Disclosure : Amazon Affiliate links included in this post.  If you click through to Amazon, any purchase you make supports this site. 


  1. T September 17, 2015

    Sounds like a great book!  I tried to get it from the library (in a biiig county), but they didn’t have it.  Sorry I haven’t been able to read w/you!


    1. Amy Young September 18, 2015

      T, it really is. If you ever get a gift card for books from someone, I’d recommend this one be on your wish list 🙂

  2. Anna September 17, 2015

    I was a little behind in my reading- traveling combined with homeschool is eating up all my time!  But I finally had a chance to catch up- who needs sleep anyway. 😉  I already want to go back and reread these chapters.  I can tell this is a book I’m going to need to read a couple of times.  I marked the part that you did about the slow work of God.  I’m always glad for God’s patience in my life… not so glad when I have to be patient.  (or when I think that God is being too patient with someone else!)

    One thing that really cracked me up, but was also really relatable, is the “pre traumatic stress disorder.”  I’m pretty sure I’ve had that in some periods of my life.  I also joke about Post Dramatic Stress Disorder (PDSD) which is stress over other people’s drama.  It’s a real thing- the definition is something like people affected by watching too much drama or violence.

    Anyway, I also love the “jurisdiction” idea.  I have realized more how much everything around us really does affect us in so many ways.  We can’t think that we will remain untouched.

    And gladness… “God is surely too busy delighting in us to wan to ship us off in hand-baskets to Hades.”  Love that!

    1. Amy Young September 18, 2015

      Anna, whenever you can pop in is lovely! And I love what you said about being glad with God’s patience with us, but wanting him to PICK UP THE PACE with others. So true! And I also like PDSD!!! Brilliant 🙂

  3. JulieB September 19, 2015

    I have loved this book!  Sometimes I just laugh out loud over some of his descriptions and conversations with his homies.  I can so totally picture it all.  In my previous life as a pediatric nurse at a large Children’s Hospital I have had some Homeboys and Homegirls – either as patients themselves or as parents.  I will never forget the time I asked where the mother of a particular baby was, that I was told by the baby’s “aunt” that the mother was “on vacation”.  Dumb me, I asked innocently when will she be back?  Then I learned that being on “vacation” means doing time!  I had so many things to learn.

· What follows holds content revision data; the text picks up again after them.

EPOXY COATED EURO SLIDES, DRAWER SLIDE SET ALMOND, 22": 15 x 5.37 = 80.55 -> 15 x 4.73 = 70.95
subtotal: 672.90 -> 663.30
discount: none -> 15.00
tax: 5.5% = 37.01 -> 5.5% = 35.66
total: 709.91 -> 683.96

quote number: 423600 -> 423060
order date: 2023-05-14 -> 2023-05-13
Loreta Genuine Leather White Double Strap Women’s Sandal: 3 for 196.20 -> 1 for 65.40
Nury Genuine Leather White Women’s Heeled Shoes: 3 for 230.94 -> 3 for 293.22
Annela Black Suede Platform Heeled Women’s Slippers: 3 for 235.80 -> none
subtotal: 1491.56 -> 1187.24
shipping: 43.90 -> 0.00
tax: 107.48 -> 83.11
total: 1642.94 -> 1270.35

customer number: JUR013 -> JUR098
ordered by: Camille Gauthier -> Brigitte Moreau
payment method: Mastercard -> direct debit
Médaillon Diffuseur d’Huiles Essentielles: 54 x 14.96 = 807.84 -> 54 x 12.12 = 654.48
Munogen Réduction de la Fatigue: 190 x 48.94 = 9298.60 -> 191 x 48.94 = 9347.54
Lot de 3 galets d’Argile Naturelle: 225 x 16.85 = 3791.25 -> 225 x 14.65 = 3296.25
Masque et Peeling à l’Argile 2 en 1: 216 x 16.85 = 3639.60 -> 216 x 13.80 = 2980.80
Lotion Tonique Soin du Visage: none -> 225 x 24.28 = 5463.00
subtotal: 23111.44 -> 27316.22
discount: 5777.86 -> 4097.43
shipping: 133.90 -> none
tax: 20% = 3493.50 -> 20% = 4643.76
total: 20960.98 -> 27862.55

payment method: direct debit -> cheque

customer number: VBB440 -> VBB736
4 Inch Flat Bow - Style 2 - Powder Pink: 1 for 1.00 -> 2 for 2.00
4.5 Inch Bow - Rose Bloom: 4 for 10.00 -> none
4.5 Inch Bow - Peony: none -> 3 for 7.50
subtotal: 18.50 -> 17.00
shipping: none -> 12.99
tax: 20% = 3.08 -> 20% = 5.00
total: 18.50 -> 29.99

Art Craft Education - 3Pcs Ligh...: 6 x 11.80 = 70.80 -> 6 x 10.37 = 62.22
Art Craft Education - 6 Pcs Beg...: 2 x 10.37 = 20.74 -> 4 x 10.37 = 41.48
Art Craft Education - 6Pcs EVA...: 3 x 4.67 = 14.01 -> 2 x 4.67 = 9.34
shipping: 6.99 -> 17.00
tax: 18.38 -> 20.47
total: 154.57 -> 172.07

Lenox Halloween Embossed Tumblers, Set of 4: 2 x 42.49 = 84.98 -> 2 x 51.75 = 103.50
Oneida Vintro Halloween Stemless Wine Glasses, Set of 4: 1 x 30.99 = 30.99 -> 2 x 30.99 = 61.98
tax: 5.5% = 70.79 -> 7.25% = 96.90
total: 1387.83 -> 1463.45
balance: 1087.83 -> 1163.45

    I love Father G’s heart and love for the gang members.  I love how they love and respect him back because they know he is in their jurisdiction!  He is in their court and on their team!  They know it without a doubt that this is a man who lives Jesus and unconditional love among them.   What a ministry – what a heart of compassion.  I finished the book today – but will refrain from commenting on the end of the book.  Laughter and tears and a longing to have a more compassionate heart!

  4. Phyllis October 6, 2015

    I’m a bit late here, too, but I am really loving this book! The language–both the Spanish and, um, other stuff–have thrown me off some, but that hasn’t been bad.


    Slow work… can you please pray with me for God’s slow work in someone’s life? Someone who has walked away from me (and God?), but who I still need to have hope for.


    And gladness! I loved that whole chapter. Fun and gladness and play have been God’s messages to me lately. I am naturally a serious person, but the heaviness of life lately has been too much. It’s time to change that. 🙂


    I won this book from you all at Velvet Ashes, and I just have to thank you again for that. I love it.